◆ WHAT THE TASK ASKS: Wherever "based" occurs in the entries, copy the line that holds it.

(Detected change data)
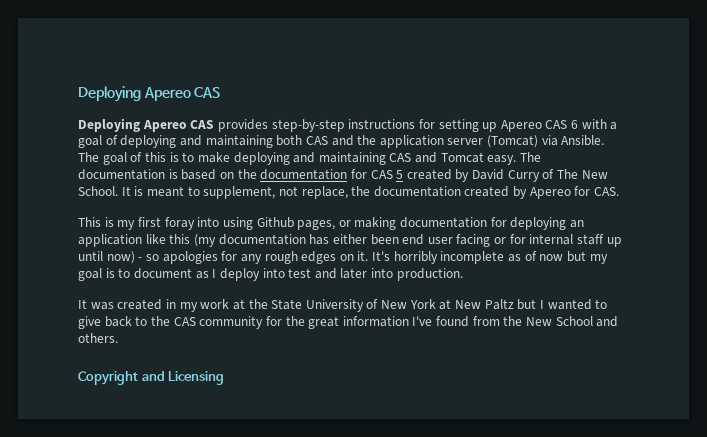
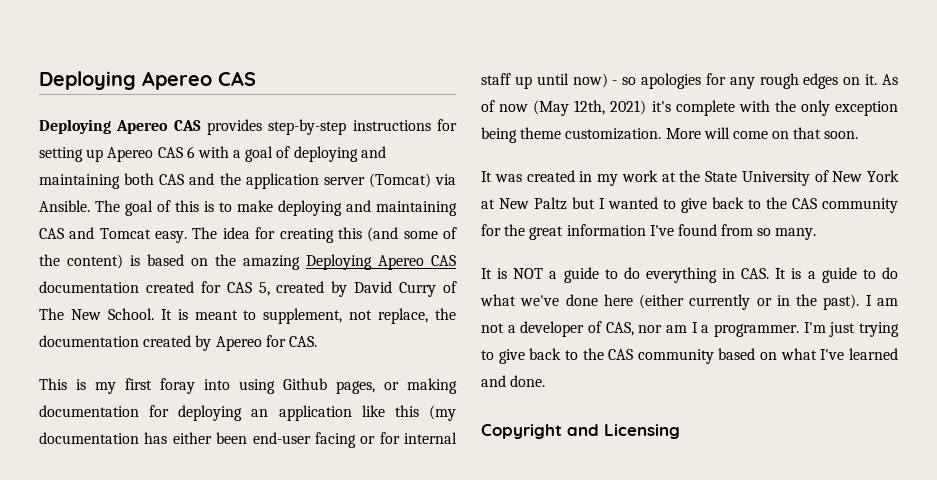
[78,169,348,180] documentation is based on the documentation -> [222,227,458,243] [39,254,456,270] [39,281,194,293] idea for creating this (and some of the content) is based on the amazing Deploying Apereo CAS documentation created
[396,170,404,179] 5 -> [258,282,270,296] 5,
[402,234,453,245] end user -> [252,432,311,444] end-user
[372,251,608,264] [78,268,463,281] It's horribly incomplete as of now but my goal is to document as I deploy into test and later into production. -> [882,74,898,85] [481,100,898,116] [481,127,859,143] As of now (May 12th, 2021) it's complete with the only exception being theme customization. More will come on that soon.
[503,316,619,327] [78,333,118,343] the New School and others. -> [757,228,817,240] [481,267,898,283] [480,294,898,310] [481,321,899,337] [481,348,898,364] [481,375,546,387] so many. // It is NOT a guide to do everything in CAS. It is a guide to do what we've done here (either currently or in the past). I am not a developer of CAS, nor am I a programmer. I'm just trying to give back to the CAS community based on what I've learned and done.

◆ PROBLEM SOLUTION:
[78,169,348,180] documentation is based on the documentation -> [222,227,458,243] [39,254,456,270] [39,281,194,293] idea for creating this (and some of the content) is based on the amazing Deploying Apereo CAS documentation created
[503,316,619,327] [78,333,118,343] the New School and others. -> [757,228,817,240] [481,267,898,283] [480,294,898,310] [481,321,899,337] [481,348,898,364] [481,375,546,387] so many. // It is NOT a guide to do everything in CAS. It is a guide to do what we've done here (either currently or in the past). I am not a developer of CAS, nor am I a programmer. I'm just trying to give back to the CAS community based on what I've learned and done.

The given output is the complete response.